Modification records:
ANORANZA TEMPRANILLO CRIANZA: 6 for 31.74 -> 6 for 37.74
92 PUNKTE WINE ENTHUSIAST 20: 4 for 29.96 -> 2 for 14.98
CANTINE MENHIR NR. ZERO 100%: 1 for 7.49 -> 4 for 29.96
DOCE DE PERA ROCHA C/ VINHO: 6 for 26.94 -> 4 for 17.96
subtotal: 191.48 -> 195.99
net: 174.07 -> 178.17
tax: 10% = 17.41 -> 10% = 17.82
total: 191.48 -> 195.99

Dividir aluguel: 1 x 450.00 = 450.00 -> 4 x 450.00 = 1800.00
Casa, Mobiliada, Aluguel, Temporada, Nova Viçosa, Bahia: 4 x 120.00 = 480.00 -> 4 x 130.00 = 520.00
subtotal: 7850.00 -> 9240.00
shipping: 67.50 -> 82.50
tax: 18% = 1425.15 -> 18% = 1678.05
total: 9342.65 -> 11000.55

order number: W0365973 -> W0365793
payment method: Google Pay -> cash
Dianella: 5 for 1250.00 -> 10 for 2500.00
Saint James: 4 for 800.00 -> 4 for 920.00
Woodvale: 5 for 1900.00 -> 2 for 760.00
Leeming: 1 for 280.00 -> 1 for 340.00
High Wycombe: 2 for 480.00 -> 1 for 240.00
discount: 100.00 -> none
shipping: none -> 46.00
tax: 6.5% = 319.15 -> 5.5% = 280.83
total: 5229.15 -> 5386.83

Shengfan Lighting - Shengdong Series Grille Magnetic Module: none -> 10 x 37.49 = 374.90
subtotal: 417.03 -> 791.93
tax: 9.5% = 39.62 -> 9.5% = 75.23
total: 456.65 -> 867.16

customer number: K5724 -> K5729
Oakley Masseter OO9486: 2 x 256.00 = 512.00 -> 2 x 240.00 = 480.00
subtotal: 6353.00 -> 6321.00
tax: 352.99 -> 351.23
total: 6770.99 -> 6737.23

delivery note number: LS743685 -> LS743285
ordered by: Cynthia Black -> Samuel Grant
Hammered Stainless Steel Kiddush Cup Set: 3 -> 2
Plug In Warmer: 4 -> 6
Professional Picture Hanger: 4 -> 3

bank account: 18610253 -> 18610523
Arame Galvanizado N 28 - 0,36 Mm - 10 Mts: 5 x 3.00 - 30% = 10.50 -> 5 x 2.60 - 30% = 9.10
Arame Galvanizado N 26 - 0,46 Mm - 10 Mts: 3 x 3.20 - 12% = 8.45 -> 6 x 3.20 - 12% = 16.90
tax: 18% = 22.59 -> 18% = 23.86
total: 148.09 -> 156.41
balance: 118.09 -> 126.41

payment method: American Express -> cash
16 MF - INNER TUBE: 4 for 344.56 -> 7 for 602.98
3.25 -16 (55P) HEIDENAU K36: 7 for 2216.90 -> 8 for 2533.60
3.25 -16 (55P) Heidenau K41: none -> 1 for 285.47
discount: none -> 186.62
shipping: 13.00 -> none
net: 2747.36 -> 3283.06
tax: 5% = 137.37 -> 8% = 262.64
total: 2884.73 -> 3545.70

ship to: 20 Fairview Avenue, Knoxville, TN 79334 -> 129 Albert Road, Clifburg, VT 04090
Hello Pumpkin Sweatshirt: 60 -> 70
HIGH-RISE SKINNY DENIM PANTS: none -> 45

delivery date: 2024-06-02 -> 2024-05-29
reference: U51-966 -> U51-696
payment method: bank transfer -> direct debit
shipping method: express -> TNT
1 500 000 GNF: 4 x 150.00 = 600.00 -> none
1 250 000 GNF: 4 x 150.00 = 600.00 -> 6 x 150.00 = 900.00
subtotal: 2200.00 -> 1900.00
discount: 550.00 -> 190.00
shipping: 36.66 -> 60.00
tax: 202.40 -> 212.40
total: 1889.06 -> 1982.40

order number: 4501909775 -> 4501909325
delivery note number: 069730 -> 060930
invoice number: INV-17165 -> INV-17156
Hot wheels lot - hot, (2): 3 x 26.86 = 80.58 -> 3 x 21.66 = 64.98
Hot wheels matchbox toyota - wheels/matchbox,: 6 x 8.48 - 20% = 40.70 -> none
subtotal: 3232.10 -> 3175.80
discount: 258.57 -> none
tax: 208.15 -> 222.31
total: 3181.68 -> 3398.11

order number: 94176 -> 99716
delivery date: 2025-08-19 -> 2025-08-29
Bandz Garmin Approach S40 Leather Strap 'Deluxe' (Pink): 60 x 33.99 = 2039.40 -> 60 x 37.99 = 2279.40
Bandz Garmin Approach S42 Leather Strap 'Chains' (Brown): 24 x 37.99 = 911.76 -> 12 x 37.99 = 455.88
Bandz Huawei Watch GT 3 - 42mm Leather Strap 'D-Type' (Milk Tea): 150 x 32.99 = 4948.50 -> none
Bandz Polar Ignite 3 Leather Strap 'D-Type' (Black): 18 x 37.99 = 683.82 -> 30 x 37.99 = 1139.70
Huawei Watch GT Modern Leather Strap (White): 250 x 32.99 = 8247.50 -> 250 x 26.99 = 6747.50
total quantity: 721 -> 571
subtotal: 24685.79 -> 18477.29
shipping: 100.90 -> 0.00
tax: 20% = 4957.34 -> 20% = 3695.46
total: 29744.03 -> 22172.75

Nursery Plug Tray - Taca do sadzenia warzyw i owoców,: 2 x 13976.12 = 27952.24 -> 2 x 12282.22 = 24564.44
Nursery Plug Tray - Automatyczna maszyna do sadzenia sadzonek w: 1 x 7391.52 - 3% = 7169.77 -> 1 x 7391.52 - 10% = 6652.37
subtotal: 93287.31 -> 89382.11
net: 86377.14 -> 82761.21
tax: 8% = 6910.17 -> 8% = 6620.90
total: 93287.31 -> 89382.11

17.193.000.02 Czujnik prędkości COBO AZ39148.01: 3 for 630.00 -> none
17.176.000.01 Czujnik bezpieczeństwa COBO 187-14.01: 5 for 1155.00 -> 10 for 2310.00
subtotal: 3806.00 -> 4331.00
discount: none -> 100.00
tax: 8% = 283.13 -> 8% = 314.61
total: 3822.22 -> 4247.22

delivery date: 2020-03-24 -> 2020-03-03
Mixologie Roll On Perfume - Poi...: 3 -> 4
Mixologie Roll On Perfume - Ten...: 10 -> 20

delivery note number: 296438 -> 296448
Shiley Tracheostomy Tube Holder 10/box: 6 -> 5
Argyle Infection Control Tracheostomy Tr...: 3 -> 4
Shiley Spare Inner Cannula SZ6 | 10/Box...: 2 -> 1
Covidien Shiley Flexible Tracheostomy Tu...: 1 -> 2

■ **What the exercise asks**
For the word "wheels", please count the lines in the data where it appears and respond with the number only.

■ **Output below**
2